Letter: Trios must succeed or Kadlec will rule the region
So it’s deja vu for KGH. Back in 2003-04, I led the first financial turnaround project to recover it from the prior years’ fiduciary failures by the board and administration. My operations reorganization plan effected, among numerous other accomplishments, a significant reduction in labor expenses (i.e. a painful layoff) to correct for past staffing excesses.
A major failure of the Glen Marshall team, after KGH was returned to profitability, was that they did not maintain our sound metrics of productive labor costs.
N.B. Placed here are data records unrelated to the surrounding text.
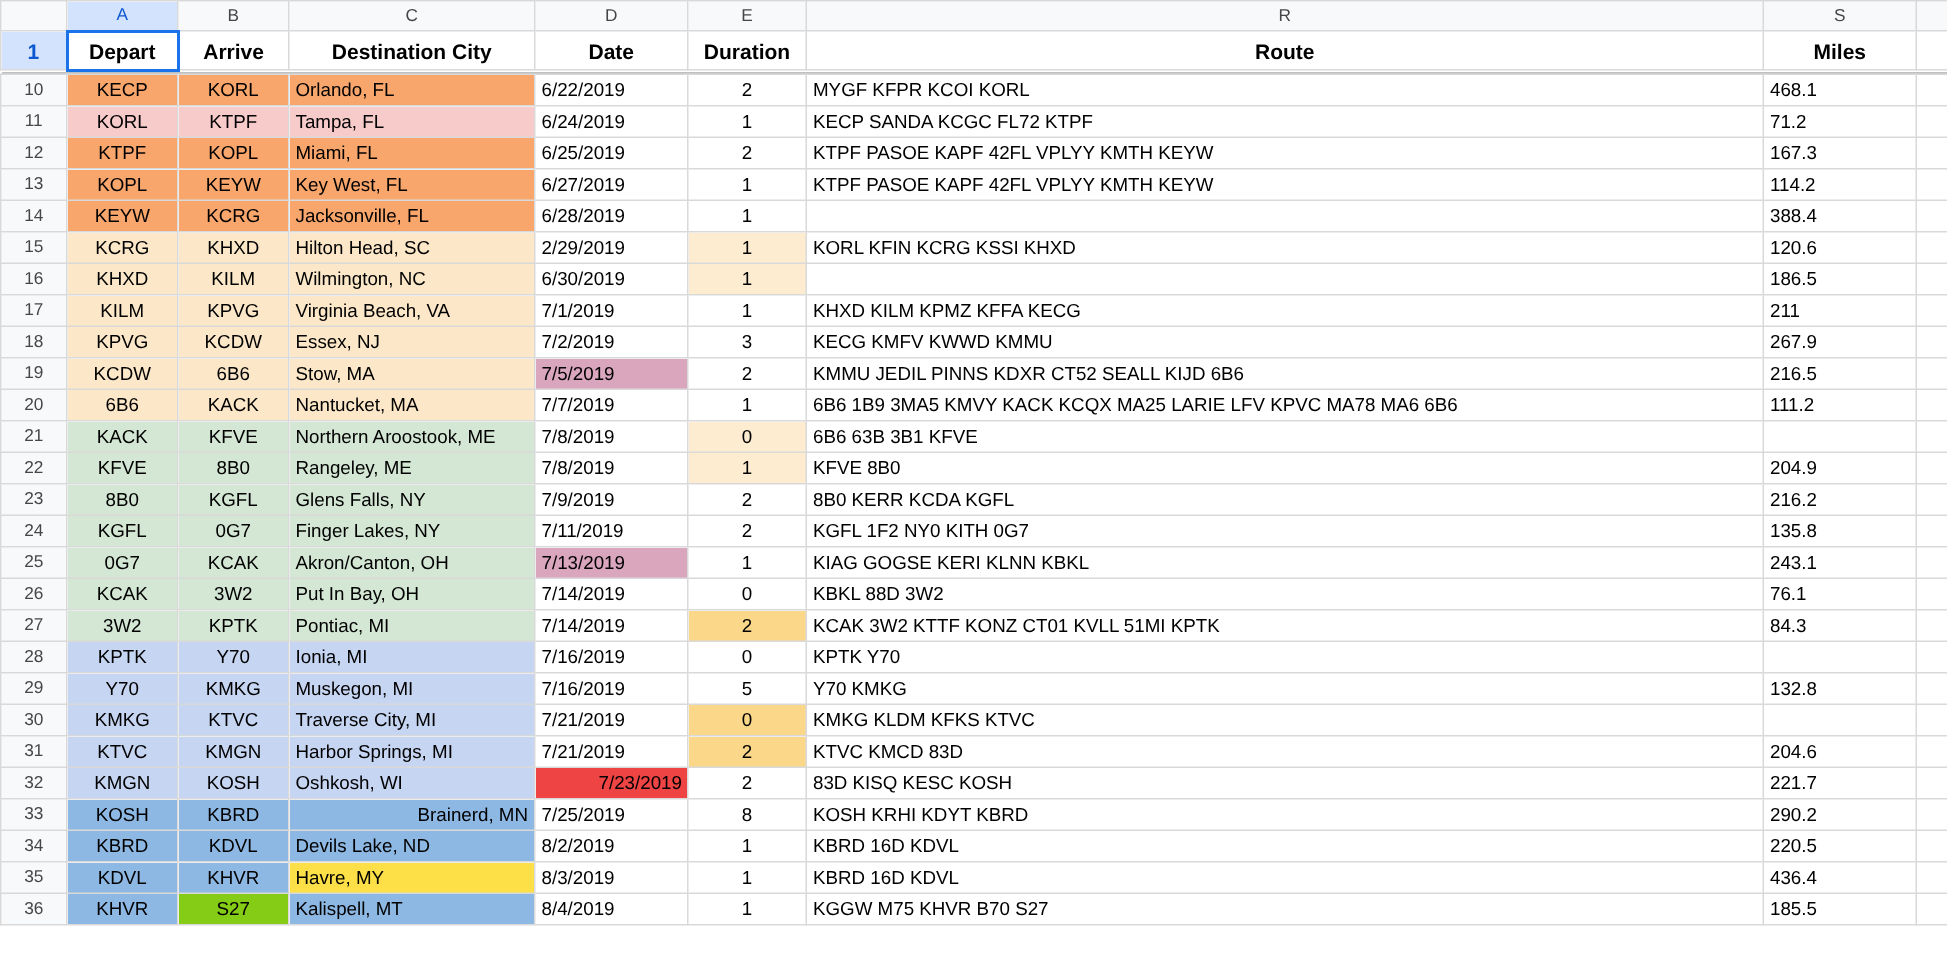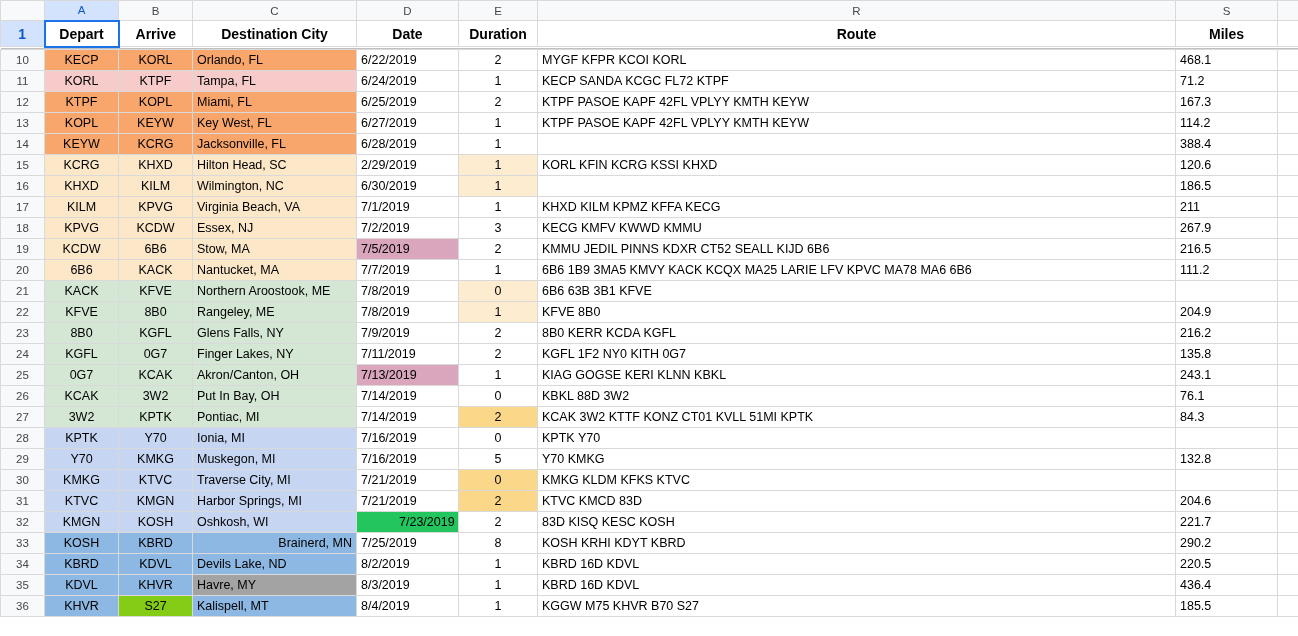--- a/index.html
+++ b/index.html
@@ -360,21 +360,21 @@
           <td class="c-e ctr" style="background:#fbd78a;">2</td>
           <td class="c-r lf">KTVC KMCD 83D</td>
           <td class="c-s rt">204.6</td>
           <td class="c-t"></td>
         </tr>
         <tr>
           <td class="rownum tall">32</td>
           <td class="c-a ctr tall" style="background:#c6d5f2;">KMGN</td>
           <td class="c-b ctr tall" style="background:#c6d5f2;">KOSH</td>
           <td class="c-c lf tall" style="background:#c6d5f2;margin-top:32px;">Oshkosh, WI</td>
-          <td class="c-d rt tall" style="background:#22c55e;padding-left:42px;">7/23/2019</td>
+          <td class="c-d rt tall" style="background:#ef4444;padding-left:42px;">7/23/2019</td>
           <td class="c-e ctr tall">2</td>
           <td class="c-r lf tall">83D KISQ KESC KOSH</td>
           <td class="c-s rt tall">221.7</td>
           <td class="c-t tall"></td>
         </tr>
         <tr>
           <td class="rownum">33</td>
           <td class="c-a ctr" style="background:#8db8e3;">KOSH</td>
           <td class="c-b ctr" style="background:#8db8e3;">KBRD</td>
           <td class="c-c lf" style="background:#8db8e3;text-align:right;">Brainerd, MN</td>
@@ -392,21 +392,21 @@
           <td class="c-d rt">8/2/2019</td>
           <td class="c-e ctr">1</td>
           <td class="c-r lf">KBRD 16D KDVL</td>
           <td class="c-s rt">220.5</td>
           <td class="c-t"></td>
         </tr>
         <tr>
           <td class="rownum">35</td>
           <td class="c-a ctr" style="background:#8db8e3;">KDVL</td>
           <td class="c-b ctr" style="background:#8db8e3;">KHVR</td>
-          <td class="c-c lf" style="background:#a3a3a3;">Havre, MY</td>
+          <td class="c-c lf" style="background:#fde047;">Havre, MY</td>
           <td class="c-d rt">8/3/2019</td>
           <td class="c-e ctr">1</td>
           <td class="c-r lf">KBRD 16D KDVL</td>
           <td class="c-s rt">436.4</td>
           <td class="c-t"></td>
         </tr>
         <tr>
           <td class="rownum">36</td>
           <td class="c-a ctr" style="background:#8db8e3;">KHVR</td>
           <td class="c-b ctr" style="background:#84cc16;margin-left:36px;">S27</td>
Worse, and contributing hugely to today’s unsustainable organization, the Marshall Plan rushed forward with the construction of a new hospital and medical office complex that were predictably unaffordable without community tax support. A truthful financial forecast of this venture would have proved its folly. None was done.
The resulting catastrophic losses, huge unpayable long-and-short-term debts, and zero cash reserves now necessitate another turnaround plan, this time by Quorum professionals. It’s a long shot, though, beginning with the recently announced 10 percent labor reduction (another painful layoff). Shame on Marshall’s team for creating this needless trauma.
The last time the board hired a CEO, they failed. This time they must succeed, or Kadlec will rule the region.
Jonathan Brenn, former KGH chief executive, Corcoran, Calif.